**REQUIRED WORK:** Exclude the pictures, then restate exactly each line of the data below from the first through the line containing "- keeps presentation".
**** RECORDS FOR THE TASK ****
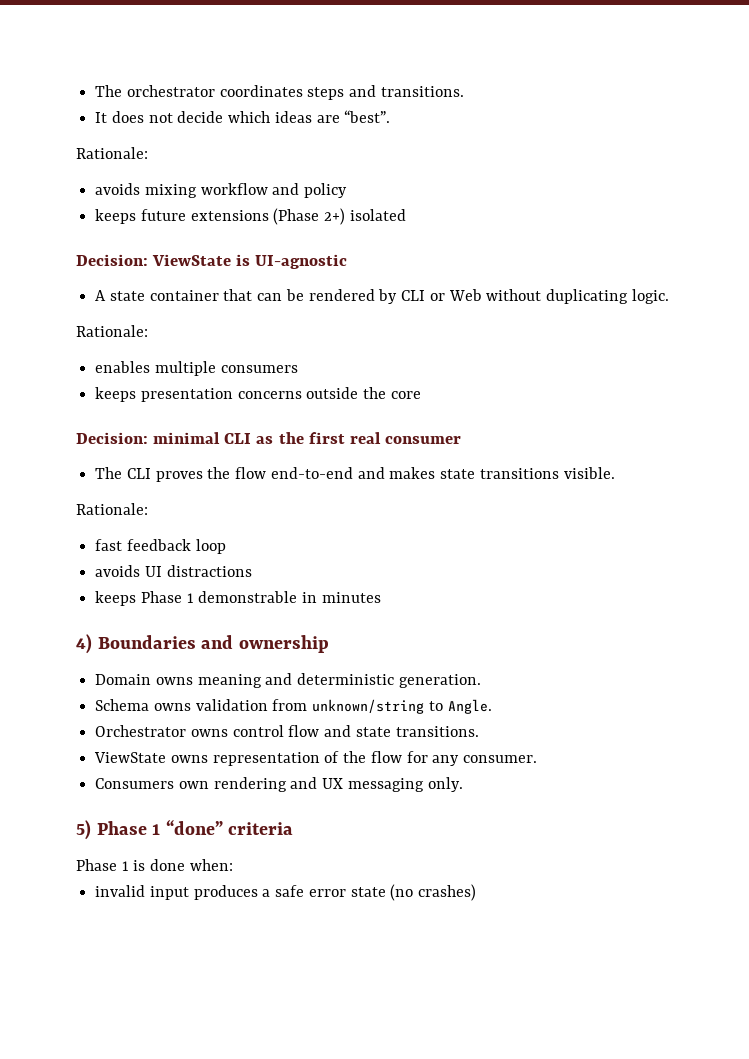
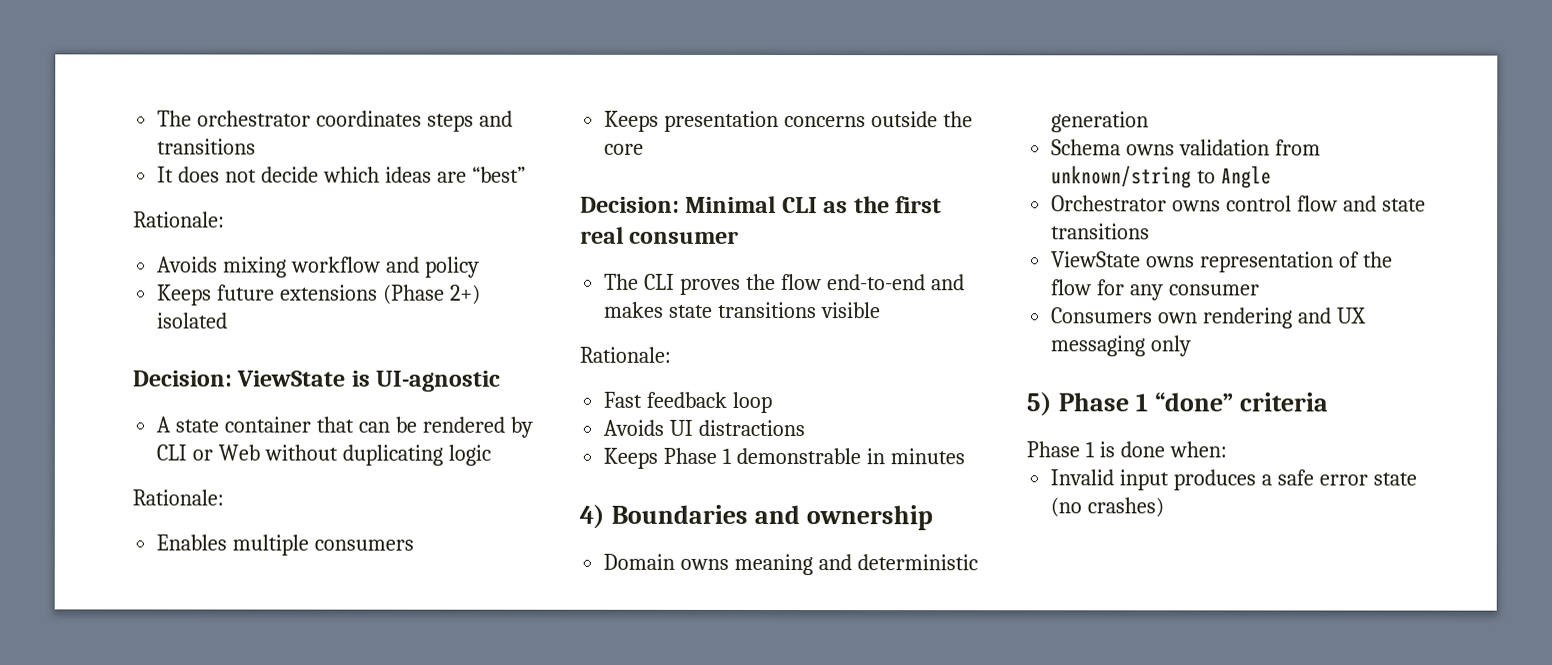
- The orchestrator coordinates steps and transitions.
+ The orchestrator coordinates steps and transitions
- It does not decide which ideas are “best”.
+ It does not decide which ideas are “best”
  Rationale:
- avoids mixing workflow and policy
+ Avoids mixing workflow and policy
- keeps future extensions (Phase 2+) isolated
+ Keeps future extensions (Phase 2+) isolated
- A state container that can be rendered by CLI or Web without duplicating logic.
+ A state container that can be rendered by CLI or Web without duplicating logic
  Rationale:
- enables multiple consumers
+ Enables multiple consumers
- keeps presentation concerns outside the core
+ Keeps presentation concerns outside the core
- Decision: minimal CLI as the first real consumer
+ Decision: Minimal CLI as the first real consumer
- The CLI proves the flow end-to-end and makes state transitions visible.
+ The CLI proves the flow end-to-end and makes state transitions visible
  Rationale:
- fast feedback loop
+ Fast feedback loop
- avoids UI distractions
+ Avoids UI distractions
- keeps Phase 1 demonstrable in minutes
+ Keeps Phase 1 demonstrable in minutes
- Domain owns meaning and deterministic generation.
+ Domain owns meaning and deterministic generation
- Schema owns validation from unknown/string to Angle.
+ Schema owns validation from unknown/string to Angle
- Orchestrator owns control flow and state transitions.
+ Orchestrator owns control flow and state transitions
- ViewState owns representation of the flow for any consumer.
+ ViewState owns representation of the flow for any consumer
- Consumers own rendering and UX messaging only.
+ Consumers own rendering and UX messaging only
- invalid input produces a safe error state (no crashes)
+ Invalid input produces a safe error state (no crashes)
****
**TASK SOLUTION:**
- The orchestrator coordinates steps and transitions.
+ The orchestrator coordinates steps and transitions
- It does not decide which ideas are “best”.
+ It does not decide which ideas are “best”
  Rationale:
- avoids mixing workflow and policy
+ Avoids mixing workflow and policy
- keeps future extensions (Phase 2+) isolated
+ Keeps future extensions (Phase 2+) isolated
- A state container that can be rendered by CLI or Web without duplicating logic.
+ A state container that can be rendered by CLI or Web without duplicating logic
  Rationale:
- enables multiple consumers
+ Enables multiple consumers
- keeps presentation concerns outside the core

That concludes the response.